Backend topology in AWS

Overview

Each region the backend is deployed in, is structured as follows:

All incoming traffic to our servers is routed through Cloudflare
Cloudflare serves as the DNS for our domain (legionsecurity.ai)
In addition, we use the Cloudflare zero trust access policies to limit access to the session viewer ({subdomain}.legionsecurity.ai/session) only to Legion internal users.
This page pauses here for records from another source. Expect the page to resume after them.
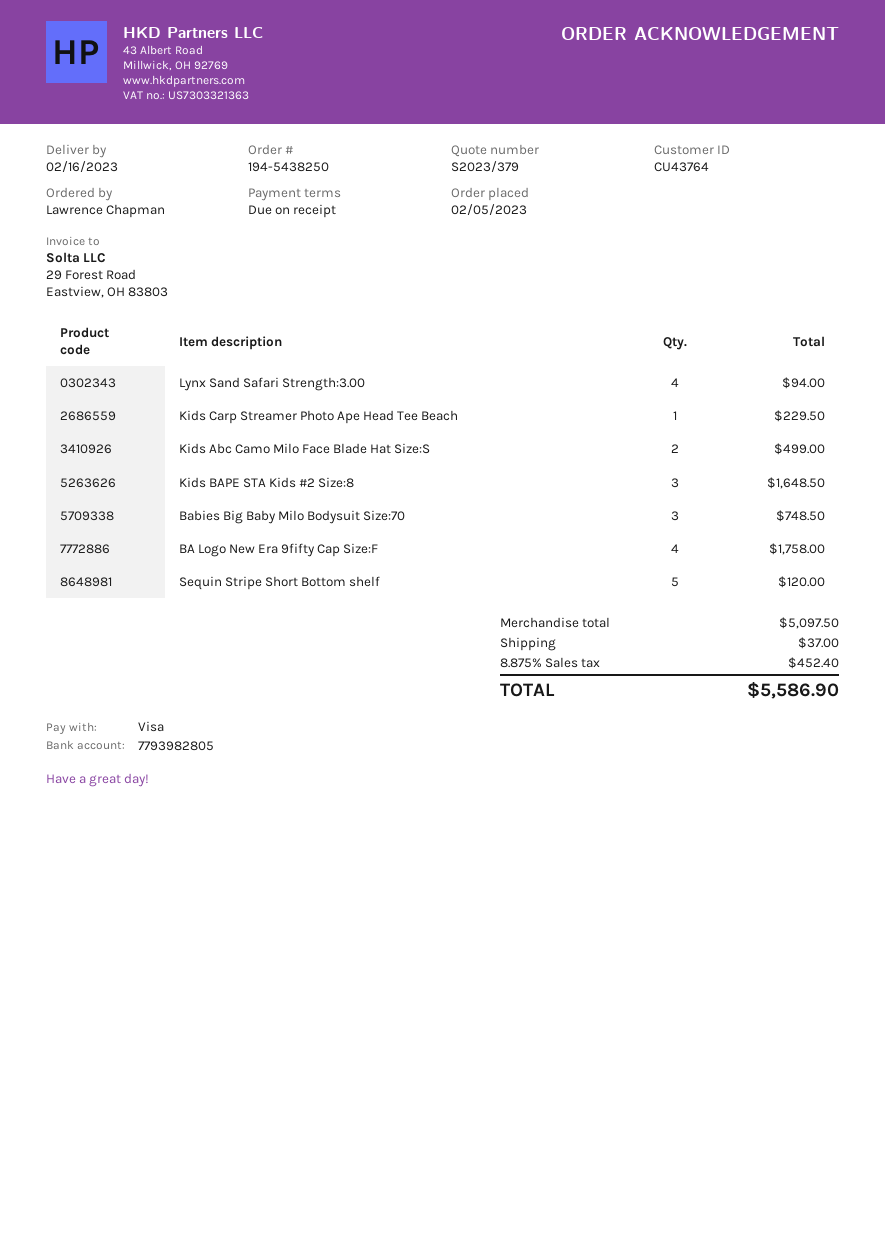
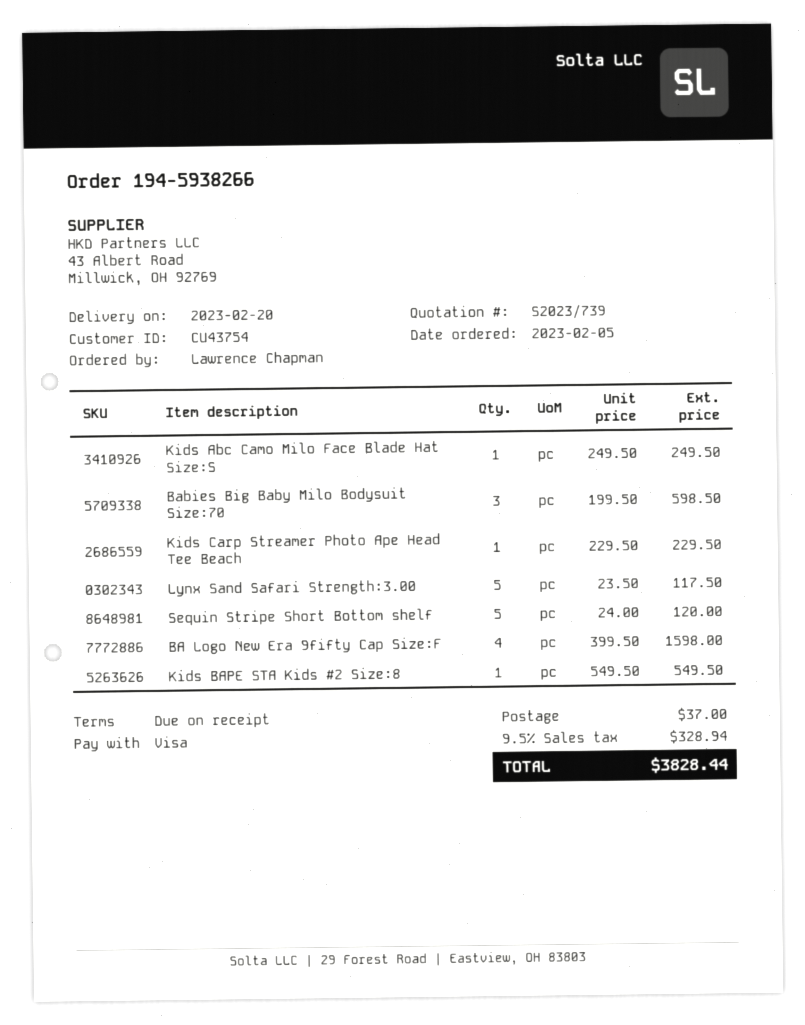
quote number: S2023/379 -> S2023/739
order number: 194-5438250 -> 194-5938266
delivery date: 2023-02-16 -> 2023-02-20
customer number: CU43764 -> CU43754
Lynx Sand Safari Strength:3.00: 4 for 94.00 -> 5 for 117.50
Kids Abc Camo Milo Face Blade Hat Size:S: 2 for 499.00 -> 1 for 249.50
Kids BAPE STA Kids #2 Size:8: 3 for 1648.50 -> 1 for 549.50
Babies Big Baby Milo Bodysuit Size:70: 3 for 748.50 -> 3 for 598.50
BA Logo New Era 9fifty Cap Size:F: 4 for 1758.00 -> 4 for 1598.00
tax: 8.875% = 452.40 -> 9.5% = 328.94
total: 5586.90 -> 3828.44

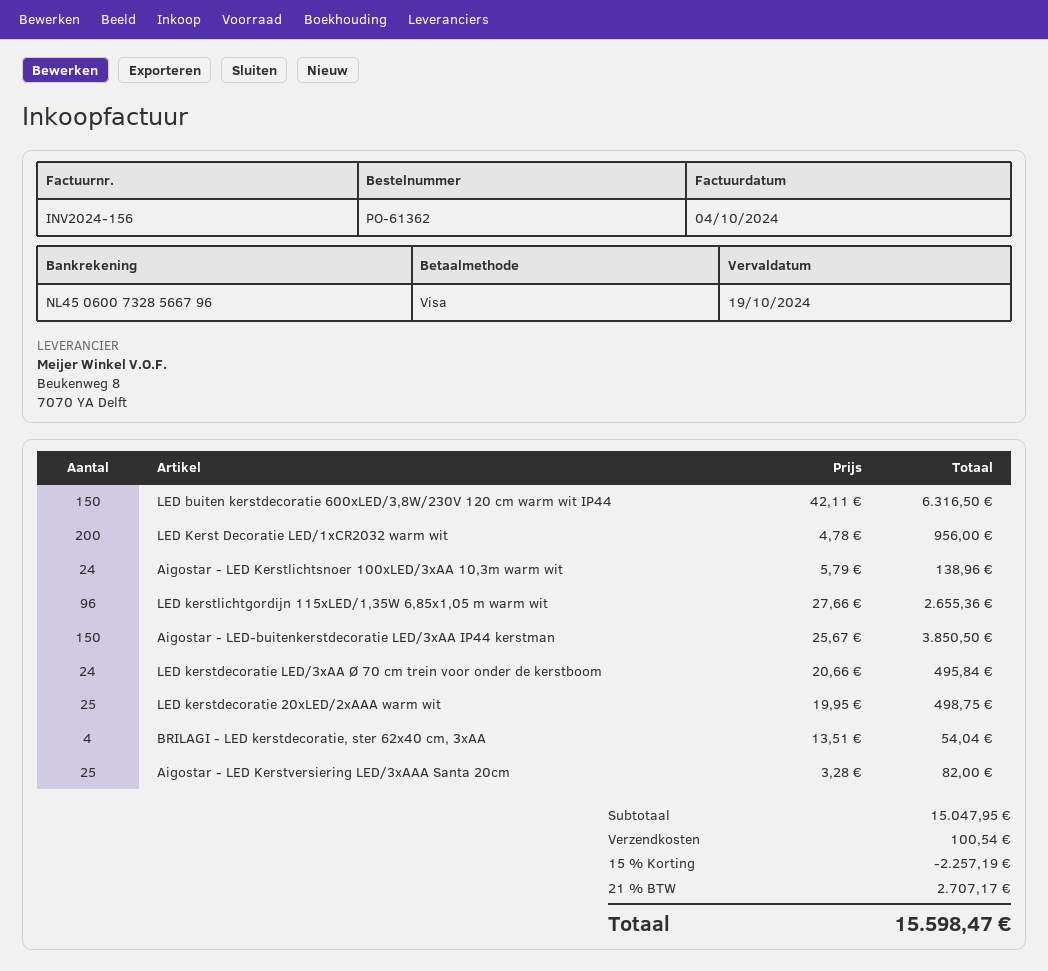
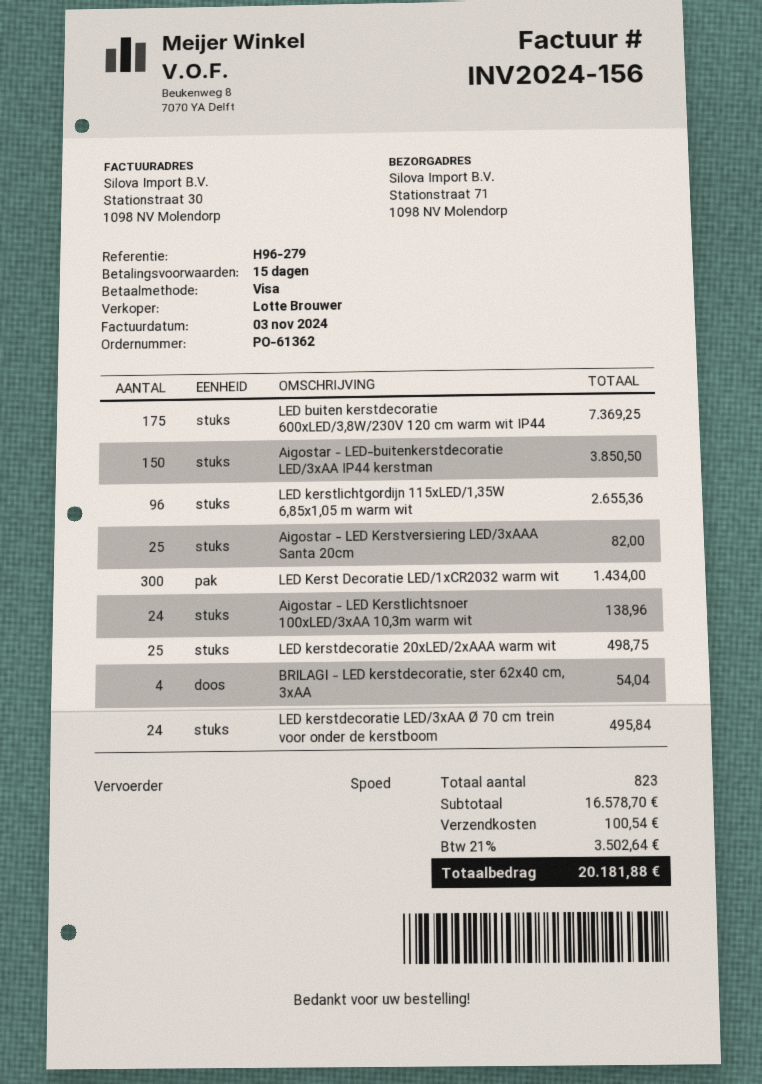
invoice date: 2024-10-04 -> 2024-11-03
LED buiten kerstdecoratie 600xLED/3,8W/230V 120 cm warm wit IP44: 150 for 6316.50 -> 175 for 7369.25
LED Kerst Decoratie LED/1xCR2032 warm wit: 200 for 956.00 -> 300 for 1434.00
subtotal: 15047.95 -> 16578.70
discount: 15% = 2257.19 -> none
tax: 21% = 2707.17 -> 21% = 3502.64
total: 15598.47 -> 20181.88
All incoming requests from the internet to our subdomains ({subdomain}.legionsecurity.ai) have a DNS record in CloudFlare routing them to the relevant region's ALB in our VPC
Incoming traffic is limited only to traffic coming from CloudFlare (defined by the list of official Cloudflare IP ranges)
The ALB has multiple AZs (Availability zones), one in each of the public subnets in our VPC
The ALB has listener rules which define how it behaves when an incoming API request is recieved:
- If the request is HTTP (port 80) > redirect it to HTTPS (port 443)
- If the request is HTTPS (port 443) > show a certificate matching the subdomain's name and forward the request internally on port 80 to the target group in which the running instances of our service registered themselves. The target group peforms health checks to keep track of which instances of our service are running and can receive incoming calls
- All other requests are dropped

ECS Fargate is the serverless infra used to run our containers
Within ECS we have a task definition for the backend service and a task definition for the worker, which define how to run our services - which image to run, which environment variables and secrets to pass to it when the service is booting, and the autoscaling rules for the backend
The ECS cluster is connected to all our private subnets, and evenly splits the running instances of our service between them
We use 2 dedicated IAM roles for each ECS task definition - a task execution role, which contains the permissions the ECS cluster needs to be able to boot our service (e.g read secrets from secret manager, pull image from ECR), and a task role, which contains the permissions our service needs to call other AWS services when running (e.g read/write blobs to S3 bucket)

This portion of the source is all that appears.